### Assignment
In the entries below, identify every line with the string "flex" and copy it.

### Material supplied
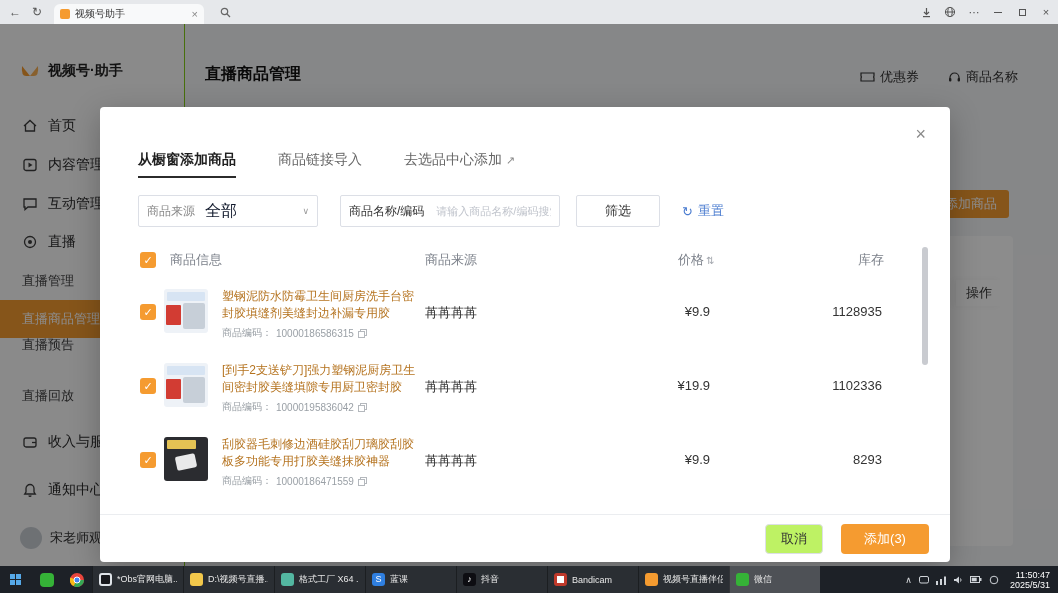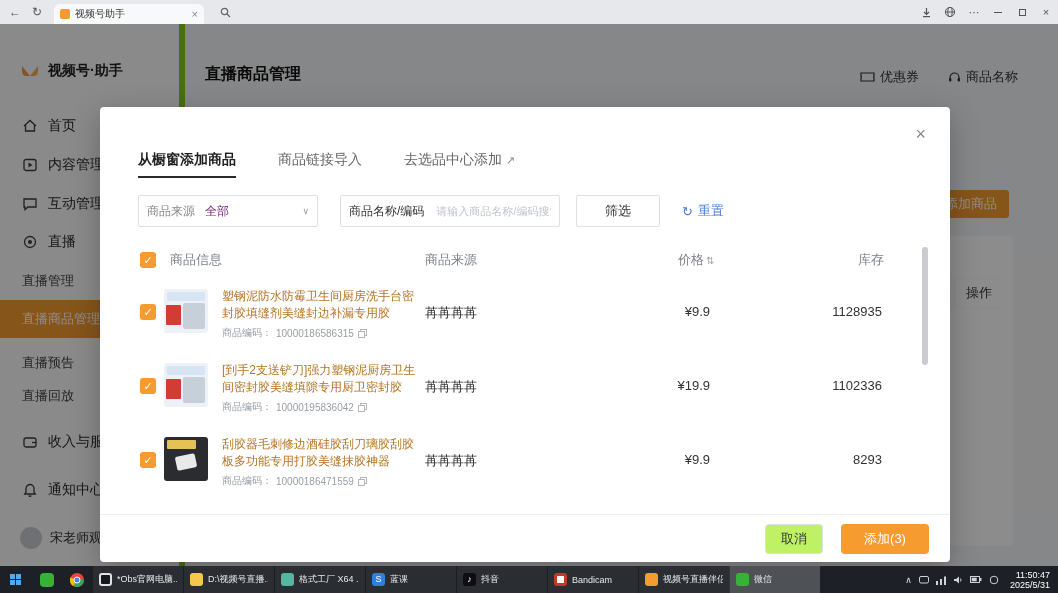--- a/index.html
+++ b/index.html
@@ -22,7 +22,7 @@
 
   
   .page { position:absolute; top:24px; left:0; width:1058px; height:542px; background:#f5f6f8; }
-  .sidebar { position:absolute; top:0; left:0; width:185px; height:100%; background:#fbfbfc; border-right:6px solid #84cc16;text-align:right; }
+  .sidebar { position:absolute; top:0; left:0; width:185px; height:100%; background:#fbfbfc; border-right:1px solid #84cc16;text-align:right; }
   .logo-row { position:absolute; top:38px; left:20px; display:flex; align-items:center; gap:8px; }
   .logo-mark { width:20px; height:16px; }
   .logo-text { font-size:14px; font-weight:bold; color:#222; }

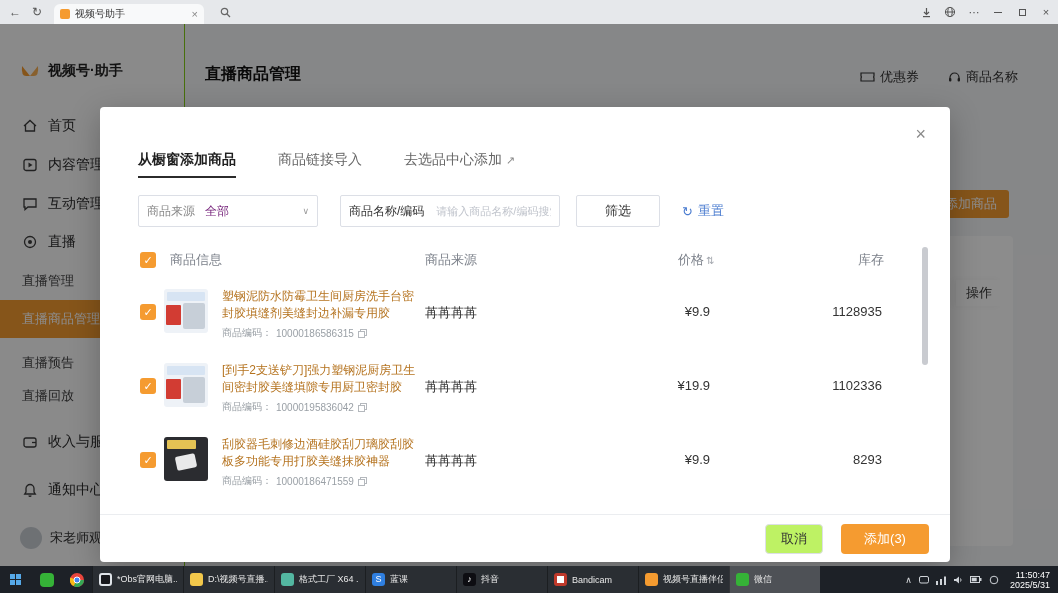--- a/index.html
+++ b/index.html
@@ -51,7 +51,7 @@
   .filters { position:absolute; top:88px; left:38px; display:flex; align-items:center; }
   .f-select { width:180px; height:32px; border:1px solid #dcdfe6; border-radius:2px; display:flex; align-items:center; padding:0 8px; gap:10px; cursor:pointer; }
   .f-select .flabel { font-size:12px; color:#888; }
-  .f-select .fval { font-size:12px; color:#701a75; flex:1; }
+  .f-select .fval { font-size:16px; color:#0f172a; flex:1; }
   .f-select .chev { font-size:9px; color:#999; }
   .f-search { width:220px; height:32px; border:1px solid #dcdfe6; border-radius:2px; display:flex; align-items:center; padding:0 8px; gap:12px; margin-left:22px; }
   .f-search .flabel { font-size:12px; color:#333; white-space:nowrap; }

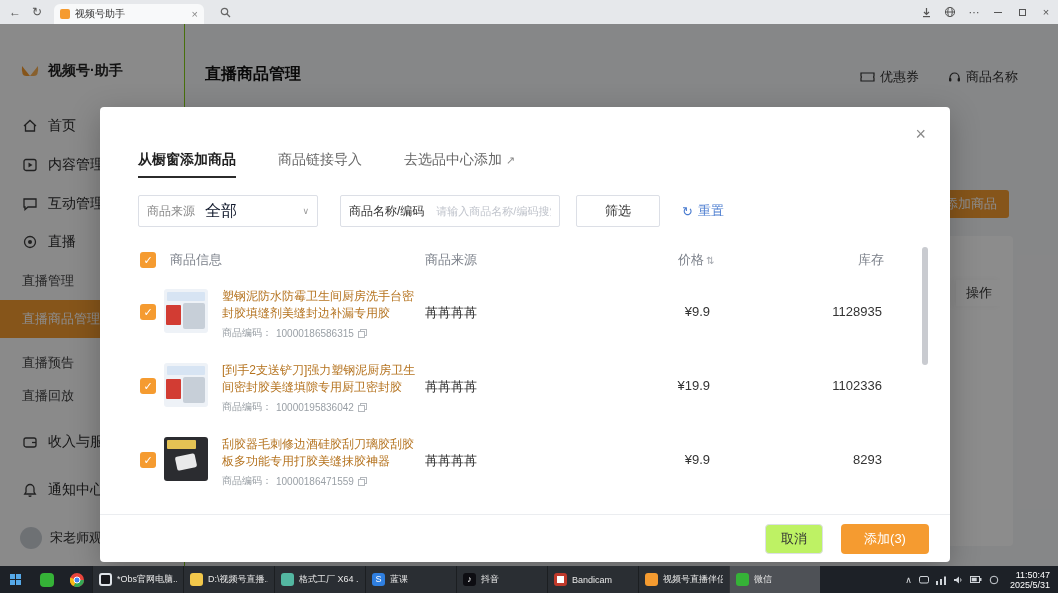--- a/index.html
+++ b/index.html
@@ -193,7 +193,7 @@
       <div class="side-item side-sub active" style="top:276px">
         <span>直播商品管理</span>
       </div>
-      <div class="side-item side-sub" style="top:320px">
+      <div class="side-item side-sub" style="top:302px">
         <span>直播预告</span>
       </div>
       <div class="side-item side-sub" style="top:353px">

### Task response
   .logo-row { position:absolute; top:38px; left:20px; display:flex; align-items:center; gap:8px; }
   .filters { position:absolute; top:88px; left:38px; display:flex; align-items:center; }
   .f-select { width:180px; height:32px; border:1px solid #dcdfe6; border-radius:2px; display:flex; align-items:center; padding:0 8px; gap:10px; cursor:pointer; }
-  .f-select .fval { font-size:12px; color:#701a75; flex:1; }
+  .f-select .fval { font-size:16px; color:#0f172a; flex:1; }
   .f-search { width:220px; height:32px; border:1px solid #dcdfe6; border-radius:2px; display:flex; align-items:center; padding:0 8px; gap:12px; margin-left:22px; }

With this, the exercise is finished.